Military analysts tracking Chinese procurement describe a specific strategic insight Beijing extracted from observing Iran’s performance: magazine depth determines outcomes in sustained modern conflict. Iran’s ability to conduct 100 documented waves of missile and drone strikes against American and Israeli targets — while retaining 70 percent of its pre-war stockpile according to US intelligence — demonstrated that a nation with sufficient production capacity and dispersed launch infrastructure can absorb a superpower assault and continue fighting.

China has noted this.

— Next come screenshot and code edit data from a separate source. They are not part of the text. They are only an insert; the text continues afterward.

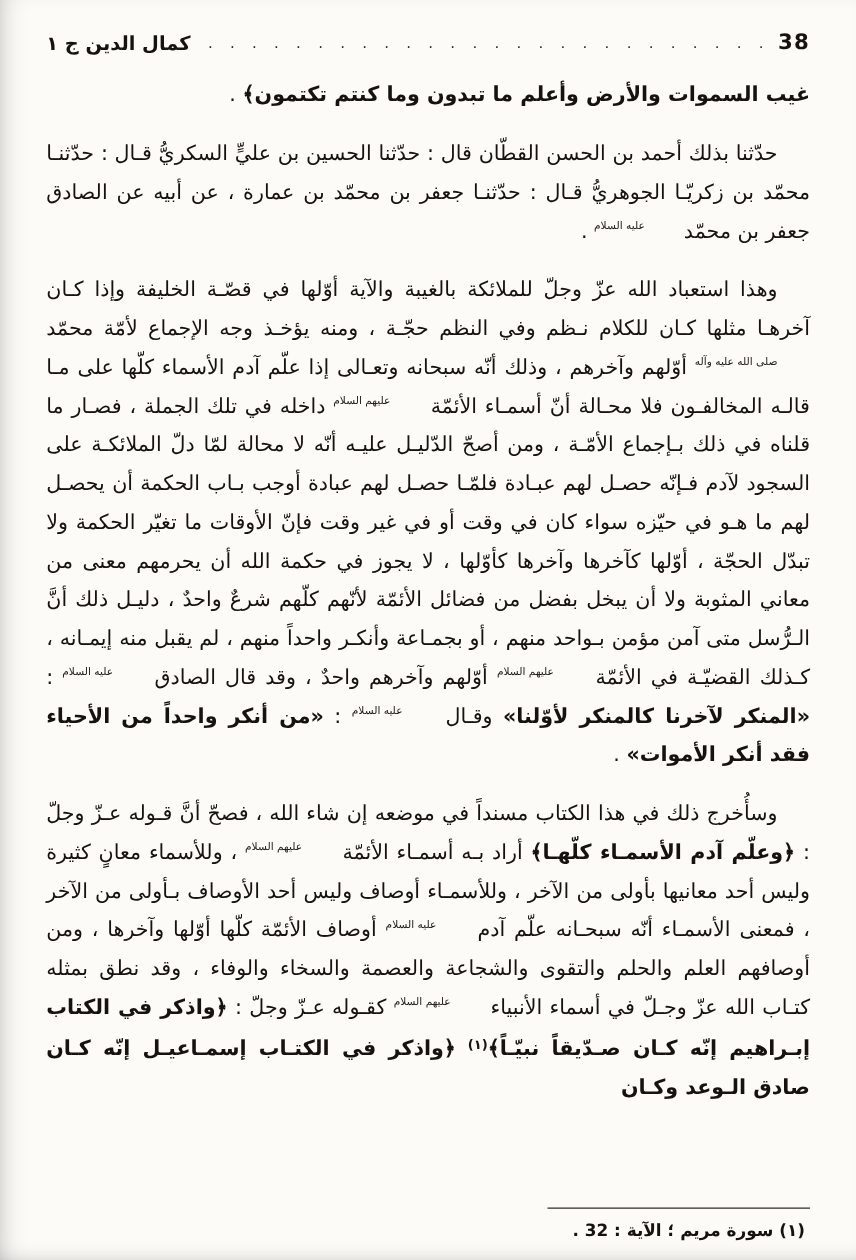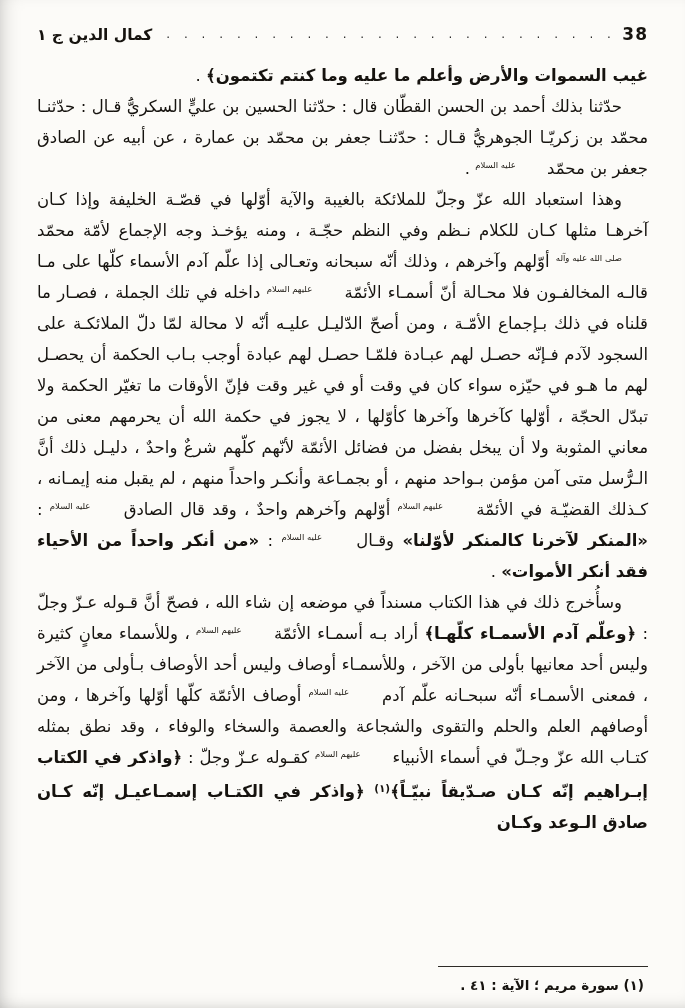"غيب السموات والأرض وأعلم ما" span.bold { text: عليه -> تبدون }
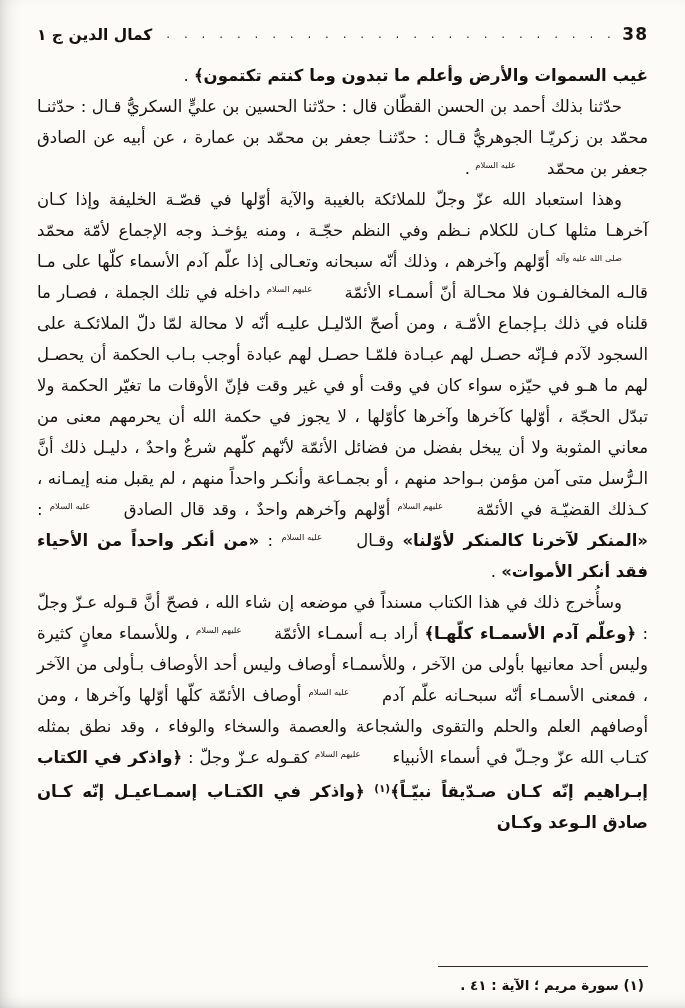"حدّثنا بذلك أحمد بن الحسن" .para.indent { margin-top: none -> 16px }
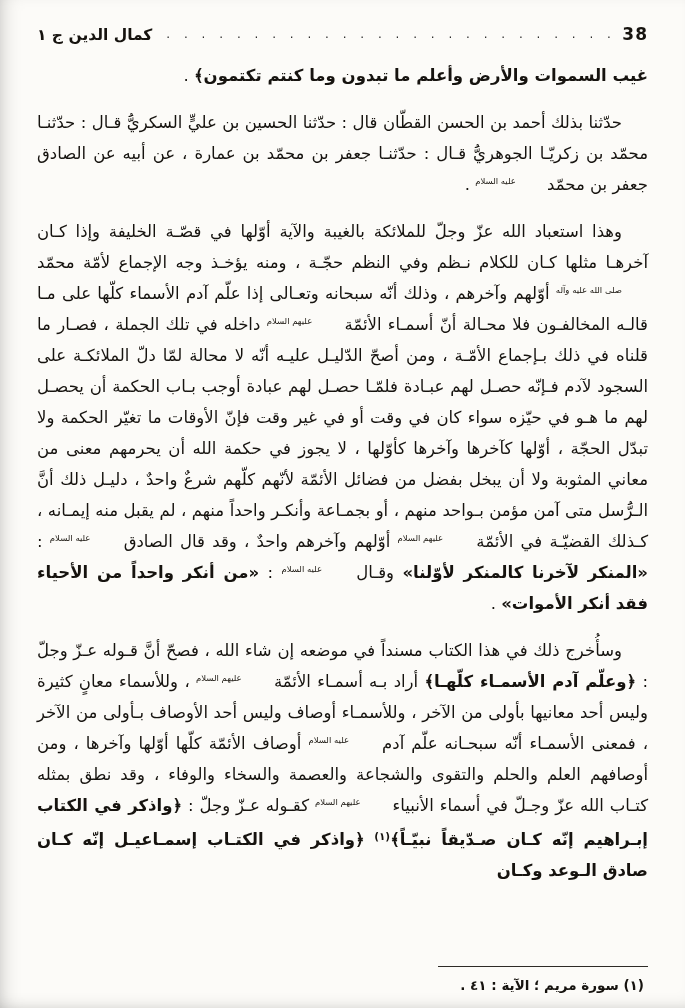"(١) سورة مريم ؛ الآية" div.fn-text { text: ٤١ -> 32 }
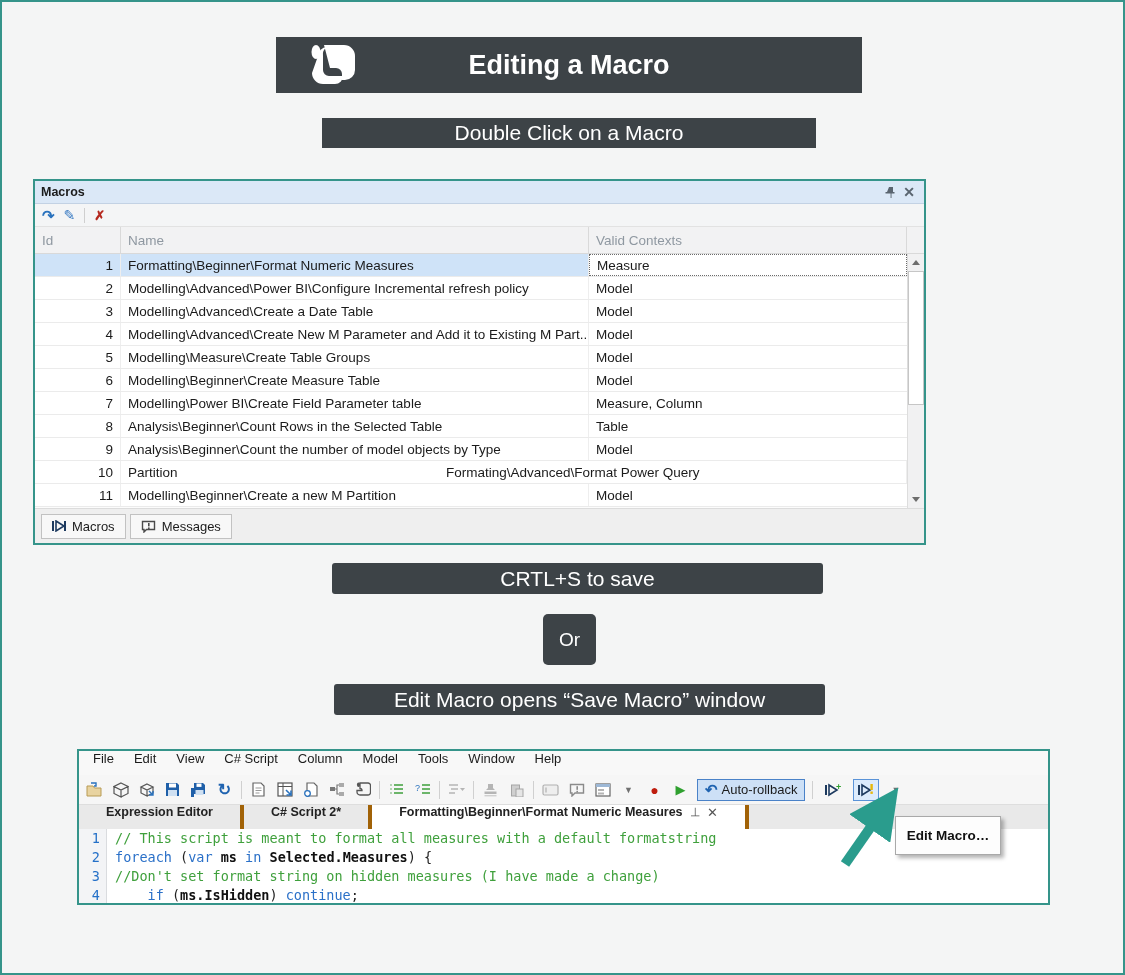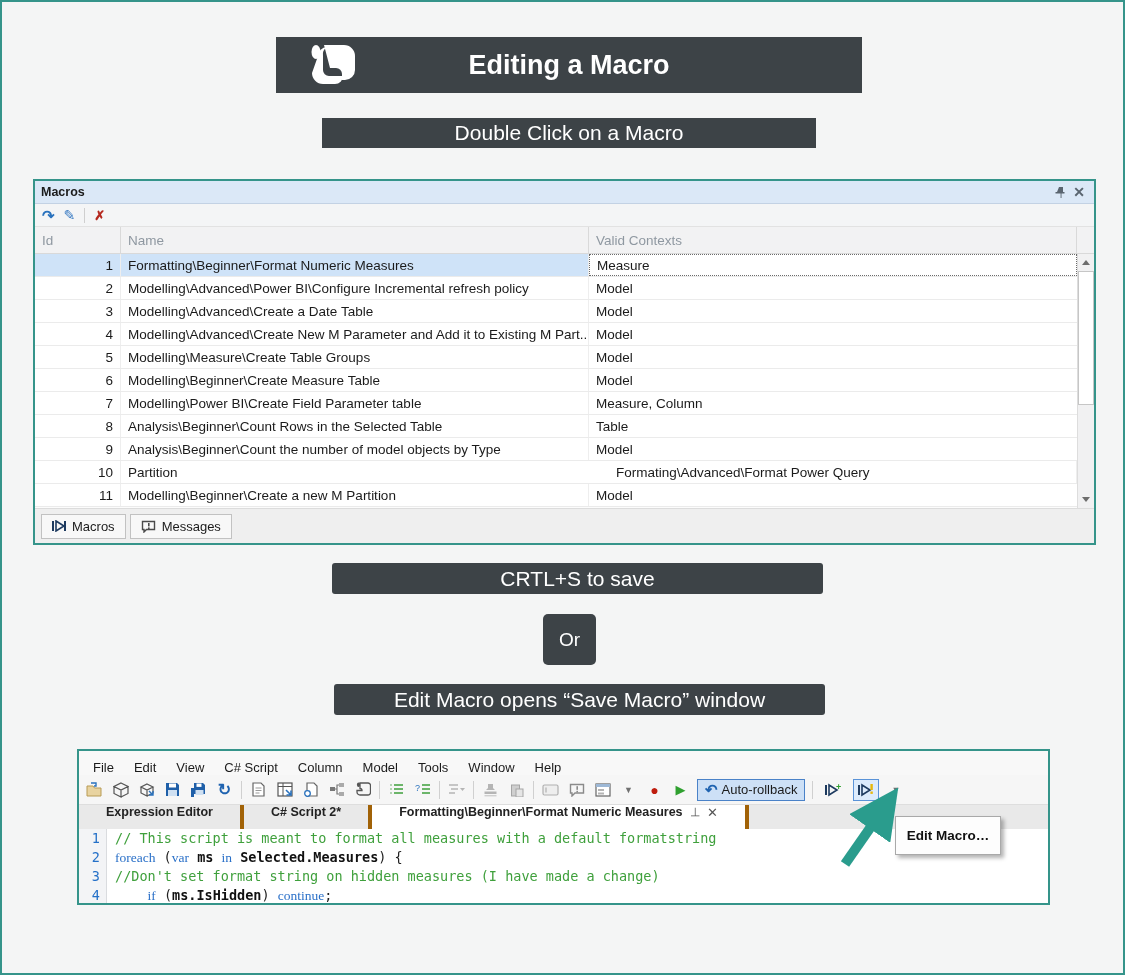"Macros" .macros-panel { width: 1063px -> 893px }
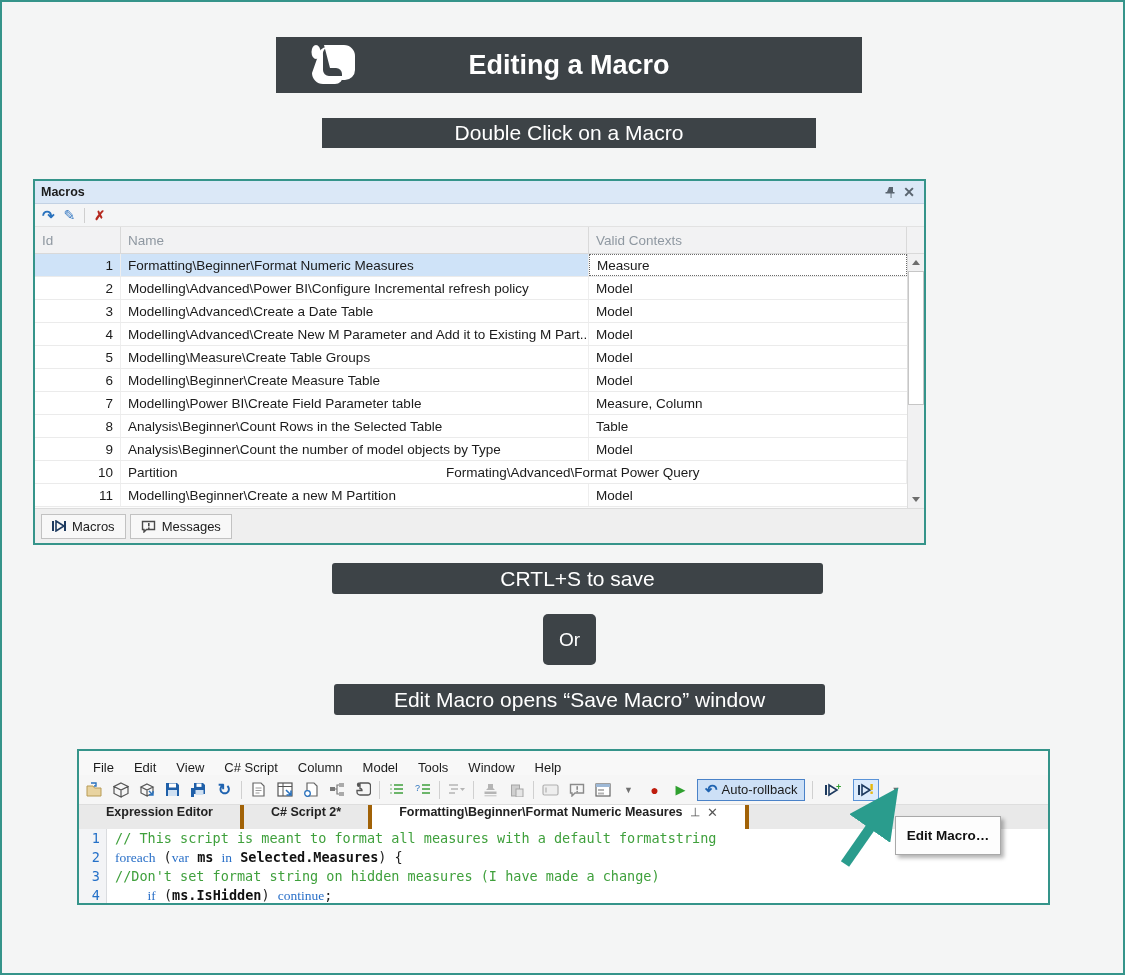"File" .menubar { align-items: flex-end -> flex-start }
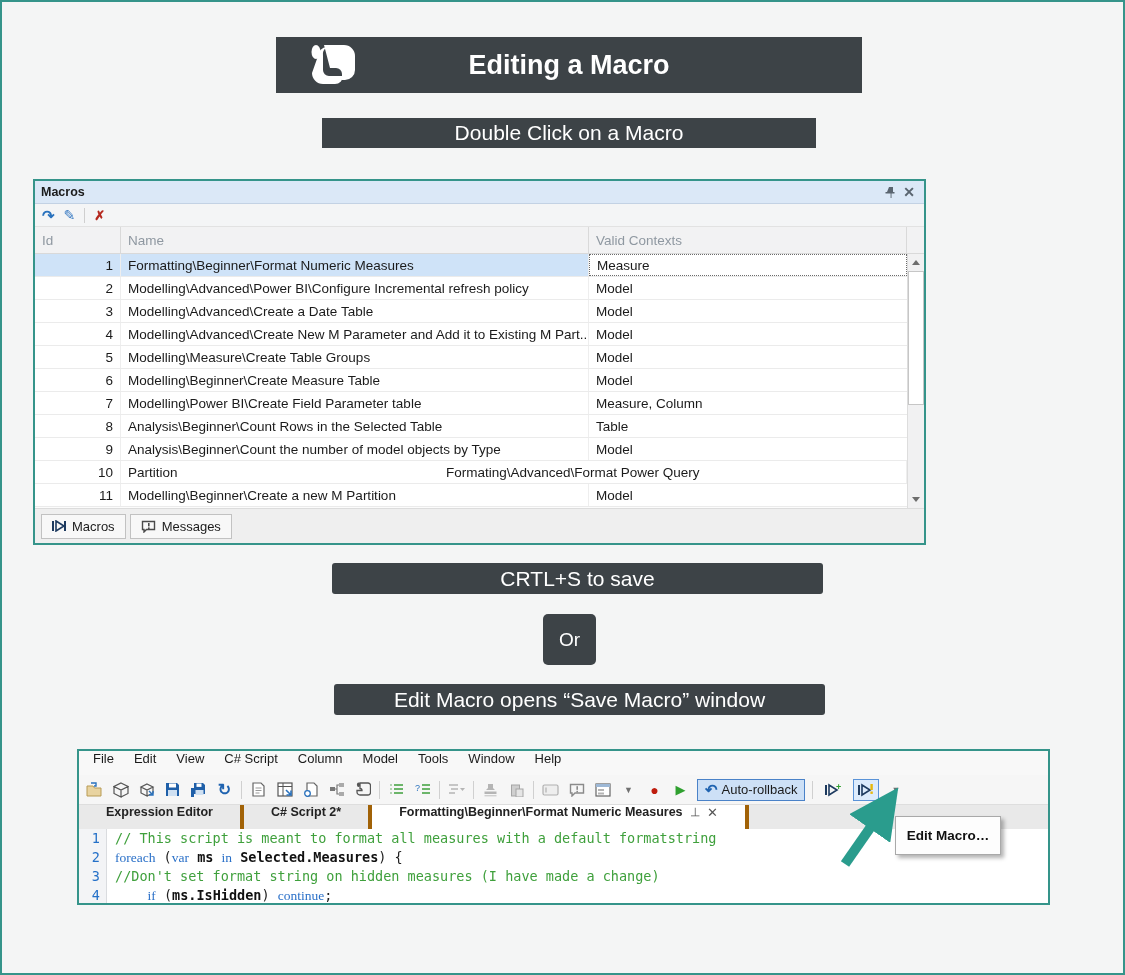"foreach" .tok-kw { font-family: Liberation Serif, serif -> none }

Its response is to ensure that in any future conflict, it begins with stockpiles deep enough that consumption rates cannot exhaust them before the adversary’s political will breaks.

The Asymmetry That Should Concern Washington

America’s Iran war has consumed Tomahawks, ATACMS, SM-3 interceptors, THAAD rounds, and Patriot missiles at rates that Senator Kelly called “shocking.” Replenishment timelines for some systems run to years. The US defense industrial base, rationalized for peacetime efficiency after the Cold War, cannot currently surge production fast enough to restore depleted stocks before the next contingency arrives.

China’s industrial base has been deliberately structured for exactly the opposite condition — surge capacity, redundancy, and sustained high-volume output.

When the Iran war’s munitions ledger is finally tallied, its most significant strategic consequence may not be what it cost America in the Middle East. It may be what it cost America relative to China in the Pacific.

Beijing was watching. Beijing was learning. Beijing was building.

Disclaimer; Based on open-source defense industry analysis and publicly available Chinese military procurement data.